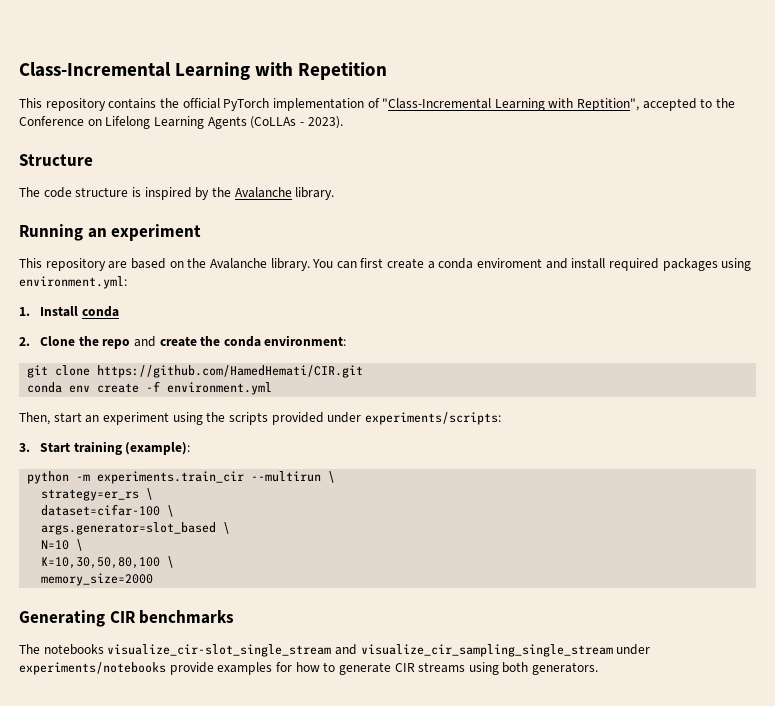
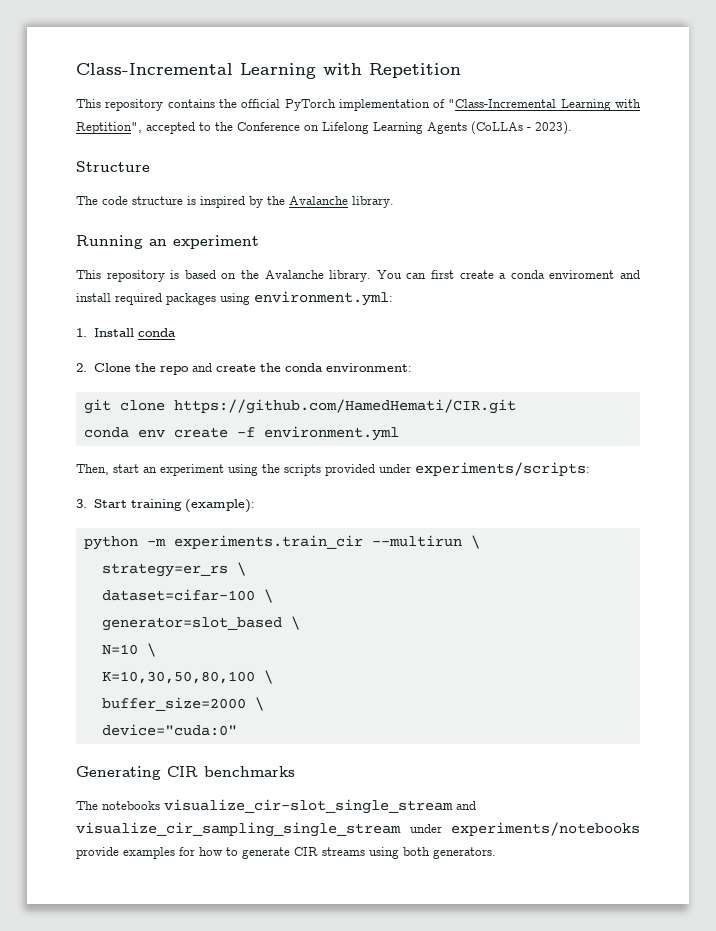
- This repository are based on the Avalanche library.
+ This repository is based on the Avalanche library.
- args.generator=slot_based \
+ generator=slot_based \
- memory_size=2000
+ buffer_size=2000 \
+ device="cuda:0"

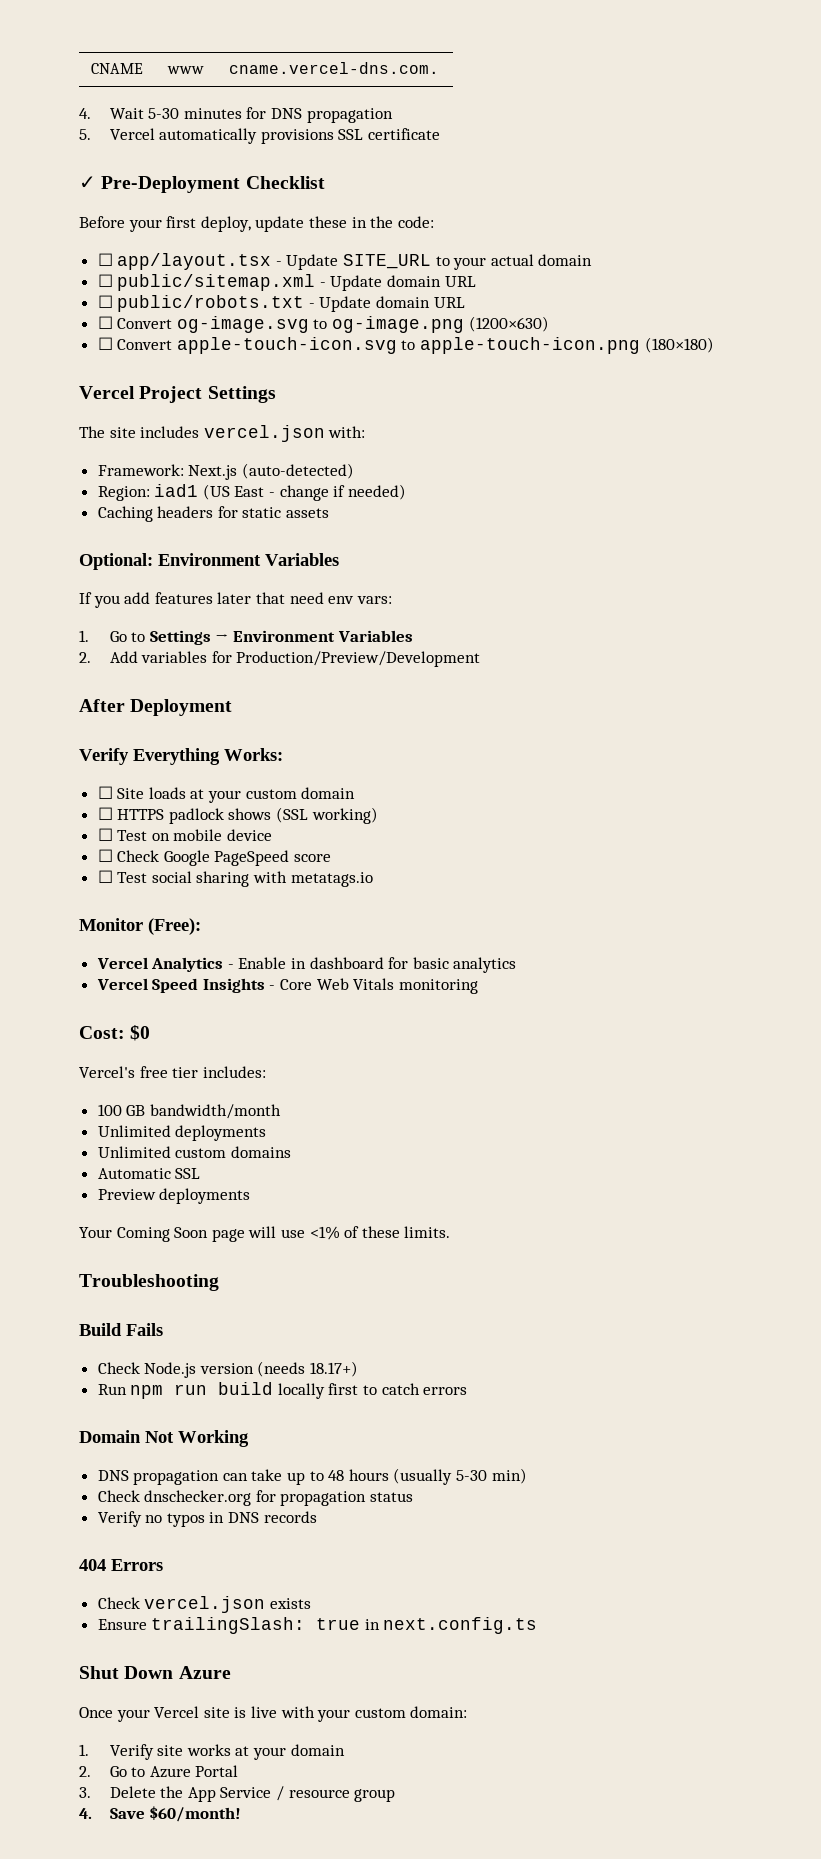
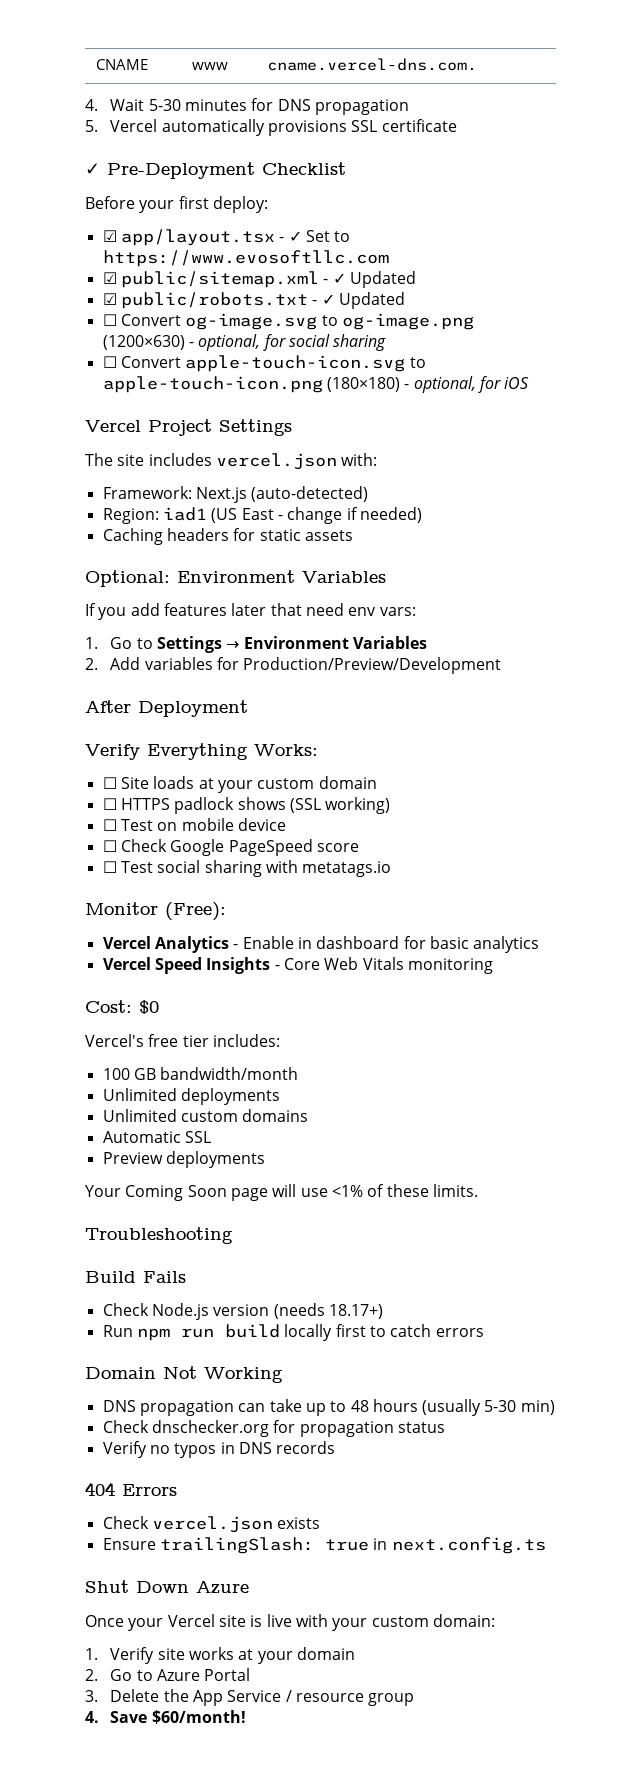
- Before your first deploy, update these in the code:
- ☐ app/layout.tsx - Update SITE_URL to your actual domain
- ☐ public/sitemap.xml - Update domain URL
- ☐ public/robots.txt - Update domain URL
+ Before your first deploy:
+ ☑ app/layout.tsx - ✓ Set to https://www.evosoftllc.com
+ ☑ public/sitemap.xml - ✓ Updated
+ ☑ public/robots.txt - ✓ Updated
- ☐ Convert og-image.svg to og-image.png (1200×630)
+ ☐ Convert og-image.svg to og-image.png (1200×630) - optional, for social sharing
- ☐ Convert apple-touch-icon.svg to apple-touch-icon.png (180×180)
+ ☐ Convert apple-touch-icon.svg to apple-touch-icon.png (180×180) - optional, for iOS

| Task to carry out |
Please repeat the line that contains "- Before your" and every line after it through the end of the material above, exactly and with nothing added.

| Output of the task |
- Before your first deploy, update these in the code:
- ☐ app/layout.tsx - Update SITE_URL to your actual domain
- ☐ public/sitemap.xml - Update domain URL
- ☐ public/robots.txt - Update domain URL
+ Before your first deploy:
+ ☑ app/layout.tsx - ✓ Set to https://www.evosoftllc.com
+ ☑ public/sitemap.xml - ✓ Updated
+ ☑ public/robots.txt - ✓ Updated
- ☐ Convert og-image.svg to og-image.png (1200×630)
+ ☐ Convert og-image.svg to og-image.png (1200×630) - optional, for social sharing
- ☐ Convert apple-touch-icon.svg to apple-touch-icon.png (180×180)
+ ☐ Convert apple-touch-icon.svg to apple-touch-icon.png (180×180) - optional, for iOS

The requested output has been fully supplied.